**Problem:** Starting with the line that contains "Ltb minirock damen" and stopping after the line that contains "total: 187.27 -> 183.33", copy the entries below exactly. Include nothing else.

+ + + + +

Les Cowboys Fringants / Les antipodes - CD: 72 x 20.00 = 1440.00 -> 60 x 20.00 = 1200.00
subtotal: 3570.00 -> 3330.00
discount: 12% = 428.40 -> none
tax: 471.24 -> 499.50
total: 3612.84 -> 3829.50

+ + + + +

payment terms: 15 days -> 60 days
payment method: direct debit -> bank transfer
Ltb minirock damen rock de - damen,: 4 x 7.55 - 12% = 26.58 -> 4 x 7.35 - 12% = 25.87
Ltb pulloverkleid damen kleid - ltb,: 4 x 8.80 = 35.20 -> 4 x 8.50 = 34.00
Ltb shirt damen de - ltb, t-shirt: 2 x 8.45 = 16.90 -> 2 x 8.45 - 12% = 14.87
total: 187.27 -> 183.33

+ + + + +

**Written solution:**
Ltb minirock damen rock de - damen,: 4 x 7.55 - 12% = 26.58 -> 4 x 7.35 - 12% = 25.87
Ltb pulloverkleid damen kleid - ltb,: 4 x 8.80 = 35.20 -> 4 x 8.50 = 34.00
Ltb shirt damen de - ltb, t-shirt: 2 x 8.45 = 16.90 -> 2 x 8.45 - 12% = 14.87
total: 187.27 -> 183.33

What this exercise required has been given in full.